Yuk #Ngobrol2030 sambil jalan-jalan di Jakarta
- keren989
- 0
Ini adalah ringkasan yang dibuat oleh AI, yang mungkin memiliki kesalahan. Untuk konteksnya, selalu rujuk artikel selengkapnya.
Apa itu #Ngobrolin2030? Apa yang salah dengan angka 2030 yang dibicarakan semua orang?
JAKARTA, Indonesia — Banyak orang yang belum mengetahui bahwa tahun 2030 merupakan tahun penting bagi masyarakat global.
Tahun 2030 merupakan batas waktu pencapaian Tujuan Pembangunan Berkelanjutan atau yang lebih dikenal dengan SDGs, agenda global pengganti Tujuan Pembangunan Milenium (MDGs).
Saat ini, tujuan global ini terdiri dari 17 sasaran dengan 169 sasaran yang mencakup 5 unsur: Manusia, Kemakmuran, Perdamaian, Kemitraan, Dan Planet dalam semangat “Tidak ada seorang pun yang tertinggal.”
Dengan demikian, tujuan SDG bersifat universal dan komprehensif.
Karena masih banyak masyarakat khususnya generasi muda Indonesia yang belum memahami urgensi tujuan global tersebut, maka Indonesian Youth For SDGs (IYFS) mengajak empat komunitas pemuda lainnya (Kompak Jakarta, Kitong Bisa, Rotaract, Sehjira Foundation) untuk bekerjasama dalam organisasi tersebut. dari acara #Chat2030.
Acara ini merupakan kegiatan observasi kota Jakarta dengan menerapkan 5 elemen SDG di atas.
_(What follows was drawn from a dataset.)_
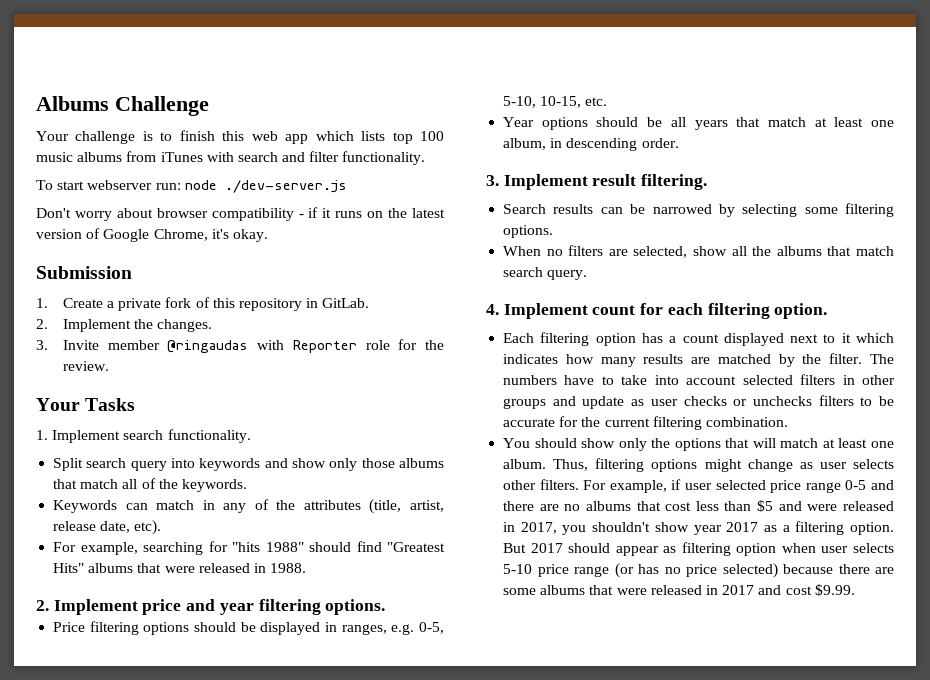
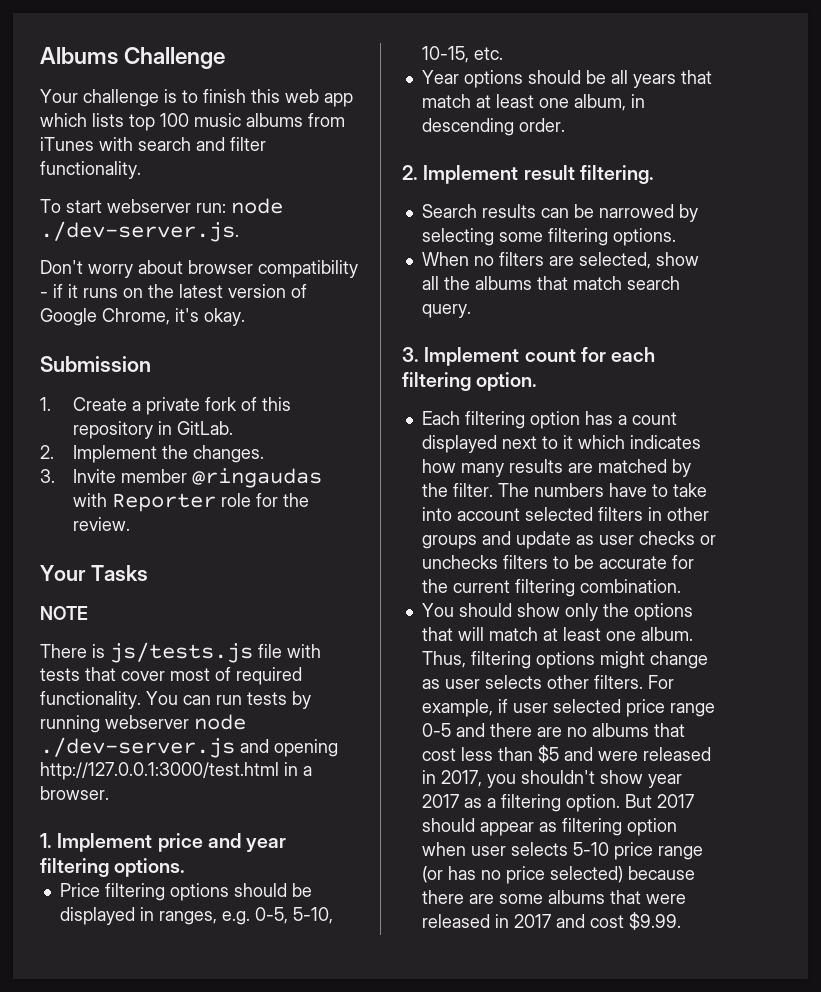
[224,180,347,193] ./dev-server.js -> [40,221,239,242] ./dev-server.js.
[36,429,251,443] [53,458,444,471] [53,478,247,492] [53,499,445,514] [53,520,162,535] [53,541,445,555] [53,563,307,573] [36,600,49,611] 1. Implement search functionality. // Split search query into keywords and show only those albums that match all of the keywords. // Keywords can match in any of the attributes (title, artist, release date, etc). // For example, searching for "hits 1988" should find "Greatest Hits" albums that were released in 1988. // 2. -> [40,606,88,620] [40,642,321,663] [40,667,302,685] [40,691,311,709] [40,714,246,733] [40,737,338,758] [40,762,312,780] [40,786,109,800] [40,833,52,848] NOTE // There is js/tests.js file with tests that cover most of required functionality. You can run tests by running webserver node ./dev-server.js and opening http://127.0.0.1:3000/test.html in a browser. // 1.
[486,175,499,186] 3. -> [402,165,418,180] 2.
[486,304,499,315] 4. -> [402,347,419,362] 3.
Tema yang diangkat adalah “Sustainable Urban Lifestyle” yang mengangkat isu gaya hidup perkotaan Jakarta dan mengaitkannya dengan pembangunan berkelanjutan.
Kenapa Jakarta? Sebagai ibu kota negara, Jakarta menjadi kota percontohan bagi daerah lain di Indonesia. Isu perkotaan juga menarik karena di masa depan 60% penduduk dunia akan tinggal di perkotaan.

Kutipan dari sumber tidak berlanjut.